==== RECORD EXCERPTS ====

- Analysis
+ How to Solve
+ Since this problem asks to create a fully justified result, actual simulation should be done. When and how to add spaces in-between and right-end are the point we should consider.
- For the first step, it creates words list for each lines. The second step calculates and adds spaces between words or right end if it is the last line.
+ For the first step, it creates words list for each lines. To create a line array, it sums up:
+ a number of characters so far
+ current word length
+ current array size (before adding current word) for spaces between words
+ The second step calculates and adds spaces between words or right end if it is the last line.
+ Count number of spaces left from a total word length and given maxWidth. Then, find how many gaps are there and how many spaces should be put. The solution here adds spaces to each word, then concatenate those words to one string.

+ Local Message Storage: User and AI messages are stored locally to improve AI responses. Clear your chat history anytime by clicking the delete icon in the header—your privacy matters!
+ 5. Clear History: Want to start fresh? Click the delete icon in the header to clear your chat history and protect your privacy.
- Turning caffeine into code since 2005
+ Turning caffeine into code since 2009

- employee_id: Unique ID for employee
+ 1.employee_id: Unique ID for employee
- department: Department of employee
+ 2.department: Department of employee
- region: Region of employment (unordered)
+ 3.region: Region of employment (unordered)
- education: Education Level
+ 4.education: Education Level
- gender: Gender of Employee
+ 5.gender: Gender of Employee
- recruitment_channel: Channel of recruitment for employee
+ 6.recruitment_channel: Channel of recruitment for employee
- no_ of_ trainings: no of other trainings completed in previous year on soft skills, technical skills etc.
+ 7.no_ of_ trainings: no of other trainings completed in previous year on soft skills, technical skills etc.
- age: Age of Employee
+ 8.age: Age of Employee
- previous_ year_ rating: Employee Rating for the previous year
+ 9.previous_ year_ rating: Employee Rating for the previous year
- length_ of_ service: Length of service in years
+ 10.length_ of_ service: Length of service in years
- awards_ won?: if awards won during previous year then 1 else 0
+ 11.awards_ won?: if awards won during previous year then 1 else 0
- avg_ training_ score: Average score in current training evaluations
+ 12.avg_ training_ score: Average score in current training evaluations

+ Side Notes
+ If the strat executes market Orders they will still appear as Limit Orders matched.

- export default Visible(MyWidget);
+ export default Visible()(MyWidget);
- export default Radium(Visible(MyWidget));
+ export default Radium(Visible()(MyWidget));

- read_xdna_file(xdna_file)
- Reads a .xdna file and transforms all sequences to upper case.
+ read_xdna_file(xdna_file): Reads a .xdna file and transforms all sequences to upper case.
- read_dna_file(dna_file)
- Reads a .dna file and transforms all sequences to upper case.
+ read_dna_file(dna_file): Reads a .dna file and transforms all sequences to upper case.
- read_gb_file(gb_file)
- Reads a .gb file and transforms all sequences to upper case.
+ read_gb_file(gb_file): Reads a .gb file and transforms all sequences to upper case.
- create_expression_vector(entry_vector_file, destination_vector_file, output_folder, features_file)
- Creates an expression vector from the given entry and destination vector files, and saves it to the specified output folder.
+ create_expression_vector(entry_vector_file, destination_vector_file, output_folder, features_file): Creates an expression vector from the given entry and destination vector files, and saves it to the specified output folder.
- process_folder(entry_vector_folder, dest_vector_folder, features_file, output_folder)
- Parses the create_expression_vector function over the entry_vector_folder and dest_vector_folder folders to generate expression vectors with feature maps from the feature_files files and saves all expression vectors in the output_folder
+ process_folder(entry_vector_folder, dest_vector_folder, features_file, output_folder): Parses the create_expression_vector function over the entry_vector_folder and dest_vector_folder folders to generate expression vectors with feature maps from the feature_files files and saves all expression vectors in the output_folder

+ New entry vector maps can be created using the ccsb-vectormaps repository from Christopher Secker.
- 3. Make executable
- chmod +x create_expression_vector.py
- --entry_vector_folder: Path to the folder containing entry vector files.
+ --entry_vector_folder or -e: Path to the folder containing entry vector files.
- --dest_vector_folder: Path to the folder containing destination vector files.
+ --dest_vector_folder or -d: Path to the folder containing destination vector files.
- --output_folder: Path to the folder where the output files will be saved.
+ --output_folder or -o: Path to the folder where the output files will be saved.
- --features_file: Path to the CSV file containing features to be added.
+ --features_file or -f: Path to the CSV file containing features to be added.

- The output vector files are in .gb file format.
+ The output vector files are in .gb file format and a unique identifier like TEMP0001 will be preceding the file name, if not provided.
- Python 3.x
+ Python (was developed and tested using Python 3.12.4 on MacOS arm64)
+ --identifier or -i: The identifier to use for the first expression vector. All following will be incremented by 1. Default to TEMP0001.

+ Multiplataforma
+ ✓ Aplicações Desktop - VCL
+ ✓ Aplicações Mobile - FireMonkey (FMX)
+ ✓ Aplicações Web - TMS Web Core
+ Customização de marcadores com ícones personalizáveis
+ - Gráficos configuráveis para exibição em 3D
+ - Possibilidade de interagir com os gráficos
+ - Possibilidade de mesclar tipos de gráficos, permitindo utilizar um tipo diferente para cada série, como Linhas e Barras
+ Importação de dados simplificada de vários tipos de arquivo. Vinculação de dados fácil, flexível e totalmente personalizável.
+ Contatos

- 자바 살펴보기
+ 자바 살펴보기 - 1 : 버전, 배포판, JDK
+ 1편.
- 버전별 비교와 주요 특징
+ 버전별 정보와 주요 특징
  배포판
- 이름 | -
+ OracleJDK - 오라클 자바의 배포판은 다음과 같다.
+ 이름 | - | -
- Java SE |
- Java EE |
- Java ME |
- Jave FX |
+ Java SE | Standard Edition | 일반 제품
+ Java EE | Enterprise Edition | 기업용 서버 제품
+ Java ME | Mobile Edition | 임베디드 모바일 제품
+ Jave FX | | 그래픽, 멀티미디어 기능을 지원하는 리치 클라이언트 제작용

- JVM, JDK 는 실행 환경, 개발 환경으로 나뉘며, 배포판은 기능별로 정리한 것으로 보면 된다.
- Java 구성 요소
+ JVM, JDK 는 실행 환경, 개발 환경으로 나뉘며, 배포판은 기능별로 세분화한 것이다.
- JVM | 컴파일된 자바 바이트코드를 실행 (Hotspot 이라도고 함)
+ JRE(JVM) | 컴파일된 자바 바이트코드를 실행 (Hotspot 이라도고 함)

====

[YOUR OBJECTIVE]:
Please print the lines from the start of the records up to and including the line with "we should consider.", copying each one exactly and leaving out the rest.

[ANSWER TO THIS TASK]:
- Analysis
+ How to Solve
+ Since this problem asks to create a fully justified result, actual simulation should be done. When and how to add spaces in-between and right-end are the point we should consider.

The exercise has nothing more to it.